Your task: Write out the data again exactly, skipping every picture.

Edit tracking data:
*** Begin section ***

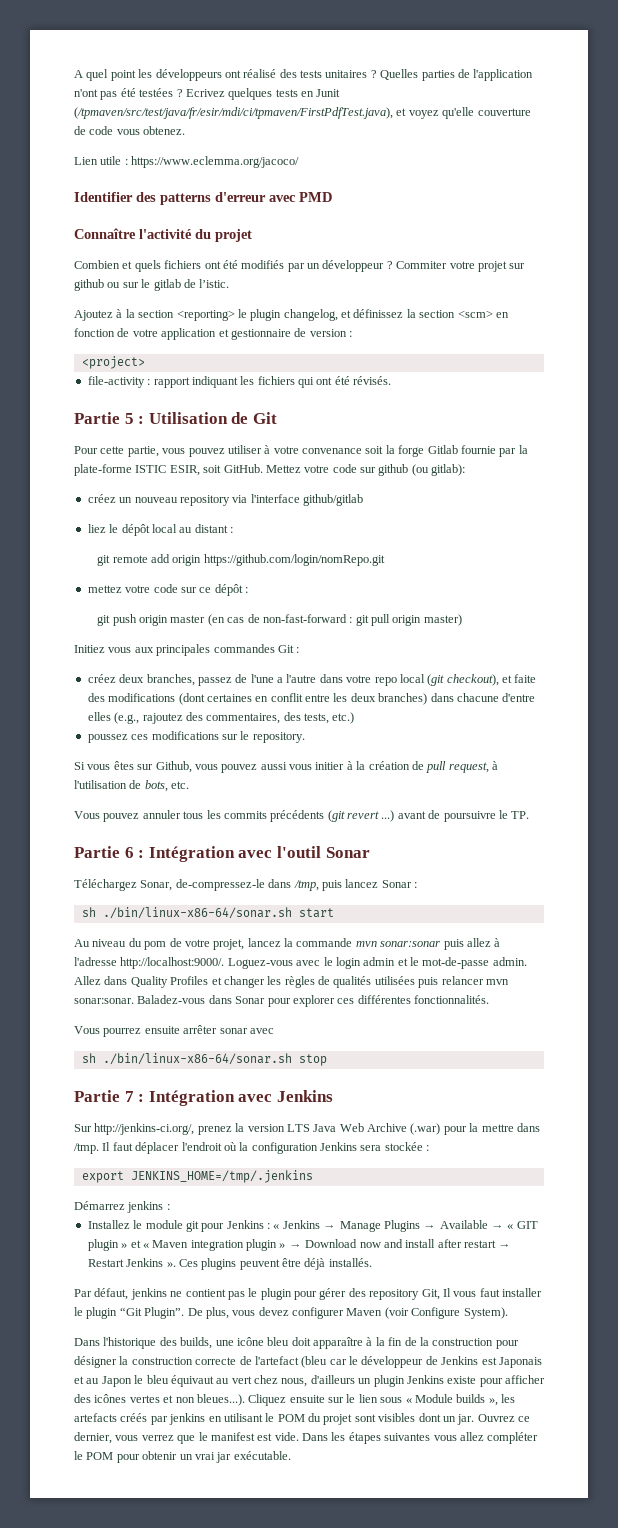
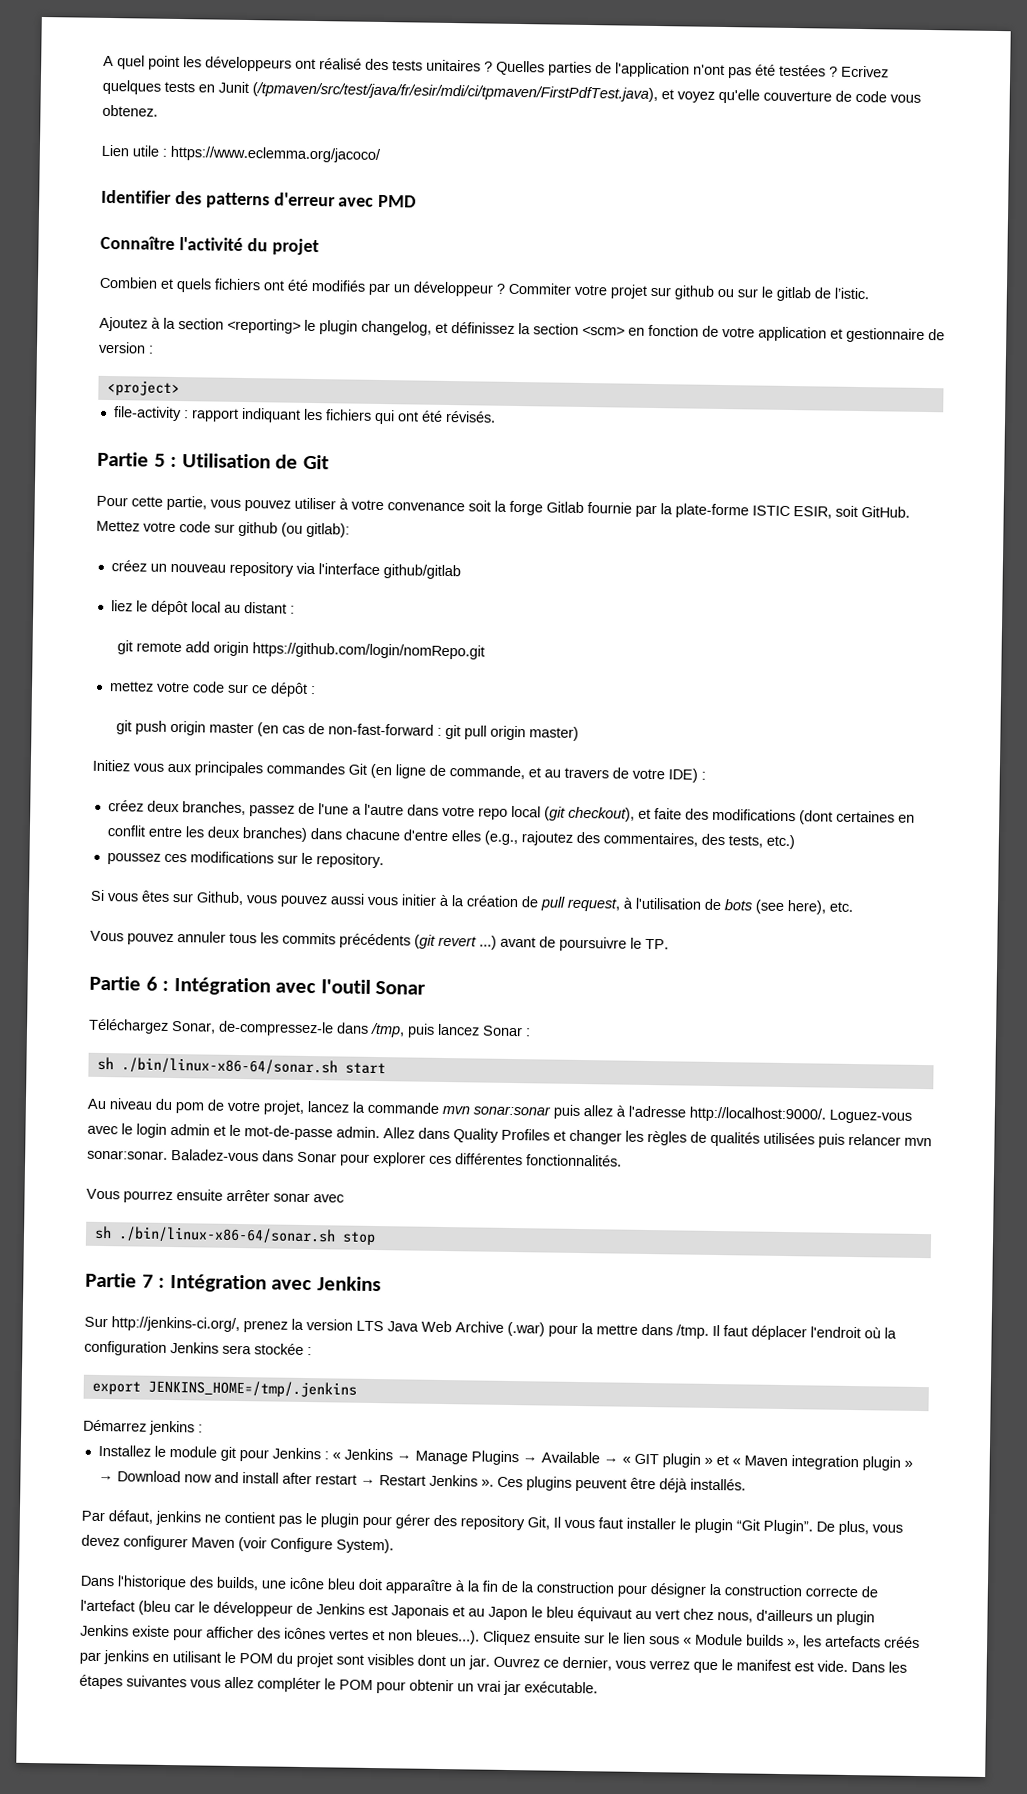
- Initiez vous aux principales commandes Git :
+ Initiez vous aux principales commandes Git (en ligne de commande, et au travers de votre IDE) :
- Si vous êtes sur Github, vous pouvez aussi vous initier à la création de pull request, à l'utilisation de bots, etc.
+ Si vous êtes sur Github, vous pouvez aussi vous initier à la création de pull request, à l'utilisation de bots (see here), etc.

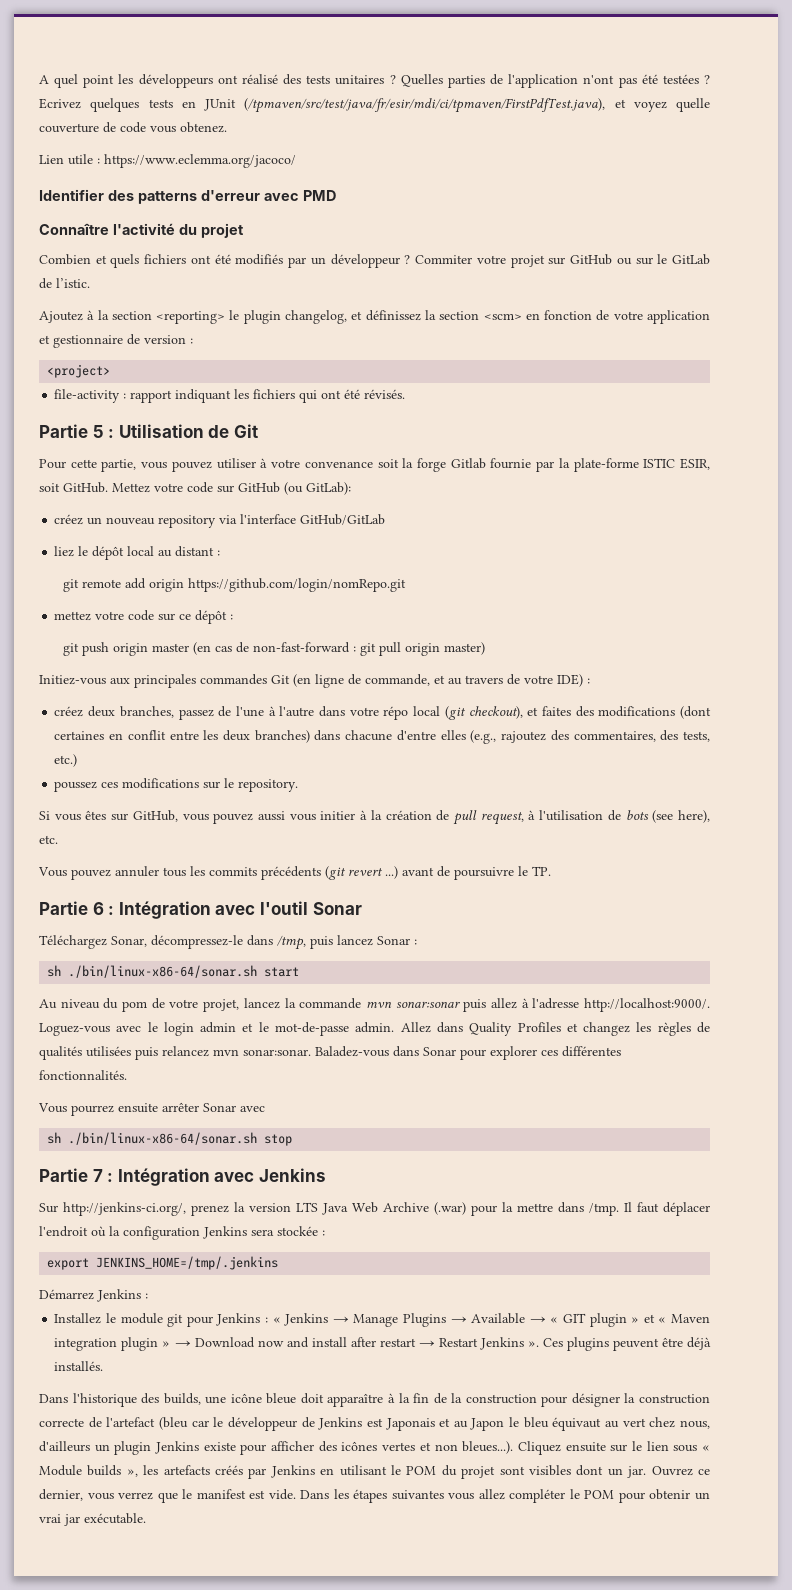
- Ecrivez quelques tests en Junit (/tpmaven/src/test/java/fr/esir/mdi/ci/tpmaven/FirstPdfTest.java), et voyez qu'elle couverture de code vous obtenez.
+ Ecrivez quelques tests en JUnit (/tpmaven/src/test/java/fr/esir/mdi/ci/tpmaven/FirstPdfTest.java), et voyez quelle couverture de code vous obtenez.
- Commiter votre projet sur github ou sur le gitlab de l’istic.
+ Commiter votre projet sur GitHub ou sur le GitLab de l’istic.
- Mettez votre code sur github (ou gitlab):
+ Mettez votre code sur GitHub (ou GitLab):
- créez un nouveau repository via l'interface github/gitlab
+ créez un nouveau repository via l'interface GitHub/GitLab
- Initiez vous aux principales commandes Git (en ligne de commande, et au travers de votre IDE) :
+ Initiez-vous aux principales commandes Git (en ligne de commande, et au travers de votre IDE) :
- créez deux branches, passez de l'une a l'autre dans votre repo local (git checkout), et faite des modifications (dont certaines en conflit entre les deux branches) dans chacune d'entre elles (e.g., rajoutez des commentaires, des tests, etc.)
+ créez deux branches, passez de l'une à l'autre dans votre répo local (git checkout), et faites des modifications (dont certaines en conflit entre les deux branches) dans chacune d'entre elles (e.g., rajoutez des commentaires, des tests, etc.)
- Si vous êtes sur Github, vous pouvez aussi vous initier à la création de pull request, à l'utilisation de bots (see here), etc.
+ Si vous êtes sur GitHub, vous pouvez aussi vous initier à la création de pull request, à l'utilisation de bots (see here), etc.
- Téléchargez Sonar, de-compressez-le dans /tmp, puis lancez Sonar :
+ Téléchargez Sonar, décompressez-le dans /tmp, puis lancez Sonar :
- Allez dans Quality Profiles et changer les règles de qualités utilisées puis relancer mvn sonar:sonar.
+ Allez dans Quality Profiles et changez les règles de qualités utilisées puis relancez mvn sonar:sonar.
- Vous pourrez ensuite arrêter sonar avec
+ Vous pourrez ensuite arrêter Sonar avec
- Démarrez jenkins :
+ Démarrez Jenkins :
- Par défaut, jenkins ne contient pas le plugin pour gérer des repository Git, Il vous faut installer le plugin “Git Plugin”. De plus, vous devez configurer Maven (voir Configure System).
- Dans l'historique des builds, une icône bleu doit apparaître à la fin de la construction pour désigner la construction correcte de l'artefact (bleu car le développeur de Jenkins est Japonais et au Japon le bleu équivaut au vert chez nous, d'ailleurs un plugin Jenkins existe pour afficher des icônes vertes et non bleues...). Cliquez ensuite sur le lien sous « Module builds », les artefacts créés par jenkins en utilisant le POM du projet sont visibles dont un jar.
+ Dans l'historique des builds, une icône bleue doit apparaître à la fin de la construction pour désigner la construction correcte de l'artefact (bleu car le développeur de Jenkins est Japonais et au Japon le bleu équivaut au vert chez nous, d'ailleurs un plugin Jenkins existe pour afficher des icônes vertes et non bleues...). Cliquez ensuite sur le lien sous « Module builds », les artefacts créés par Jenkins en utilisant le POM du projet sont visibles dont un jar.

*** End section ***

Exercise solution:
- Initiez vous aux principales commandes Git :
+ Initiez vous aux principales commandes Git (en ligne de commande, et au travers de votre IDE) :
- Si vous êtes sur Github, vous pouvez aussi vous initier à la création de pull request, à l'utilisation de bots, etc.
+ Si vous êtes sur Github, vous pouvez aussi vous initier à la création de pull request, à l'utilisation de bots (see here), etc.

- Ecrivez quelques tests en Junit (/tpmaven/src/test/java/fr/esir/mdi/ci/tpmaven/FirstPdfTest.java), et voyez qu'elle couverture de code vous obtenez.
+ Ecrivez quelques tests en JUnit (/tpmaven/src/test/java/fr/esir/mdi/ci/tpmaven/FirstPdfTest.java), et voyez quelle couverture de code vous obtenez.
- Commiter votre projet sur github ou sur le gitlab de l’istic.
+ Commiter votre projet sur GitHub ou sur le GitLab de l’istic.
- Mettez votre code sur github (ou gitlab):
+ Mettez votre code sur GitHub (ou GitLab):
- créez un nouveau repository via l'interface github/gitlab
+ créez un nouveau repository via l'interface GitHub/GitLab
- Initiez vous aux principales commandes Git (en ligne de commande, et au travers de votre IDE) :
+ Initiez-vous aux principales commandes Git (en ligne de commande, et au travers de votre IDE) :
- créez deux branches, passez de l'une a l'autre dans votre repo local (git checkout), et faite des modifications (dont certaines en conflit entre les deux branches) dans chacune d'entre elles (e.g., rajoutez des commentaires, des tests, etc.)
+ créez deux branches, passez de l'une à l'autre dans votre répo local (git checkout), et faites des modifications (dont certaines en conflit entre les deux branches) dans chacune d'entre elles (e.g., rajoutez des commentaires, des tests, etc.)
- Si vous êtes sur Github, vous pouvez aussi vous initier à la création de pull request, à l'utilisation de bots (see here), etc.
+ Si vous êtes sur GitHub, vous pouvez aussi vous initier à la création de pull request, à l'utilisation de bots (see here), etc.
- Téléchargez Sonar, de-compressez-le dans /tmp, puis lancez Sonar :
+ Téléchargez Sonar, décompressez-le dans /tmp, puis lancez Sonar :
- Allez dans Quality Profiles et changer les règles de qualités utilisées puis relancer mvn sonar:sonar.
+ Allez dans Quality Profiles et changez les règles de qualités utilisées puis relancez mvn sonar:sonar.
- Vous pourrez ensuite arrêter sonar avec
+ Vous pourrez ensuite arrêter Sonar avec
- Démarrez jenkins :
+ Démarrez Jenkins :
- Par défaut, jenkins ne contient pas le plugin pour gérer des repository Git, Il vous faut installer le plugin “Git Plugin”. De plus, vous devez configurer Maven (voir Configure System).
- Dans l'historique des builds, une icône bleu doit apparaître à la fin de la construction pour désigner la construction correcte de l'artefact (bleu car le développeur de Jenkins est Japonais et au Japon le bleu équivaut au vert chez nous, d'ailleurs un plugin Jenkins existe pour afficher des icônes vertes et non bleues...). Cliquez ensuite sur le lien sous « Module builds », les artefacts créés par jenkins en utilisant le POM du projet sont visibles dont un jar.
+ Dans l'historique des builds, une icône bleue doit apparaître à la fin de la construction pour désigner la construction correcte de l'artefact (bleu car le développeur de Jenkins est Japonais et au Japon le bleu équivaut au vert chez nous, d'ailleurs un plugin Jenkins existe pour afficher des icônes vertes et non bleues...). Cliquez ensuite sur le lien sous « Module builds », les artefacts créés par Jenkins en utilisant le POM du projet sont visibles dont un jar.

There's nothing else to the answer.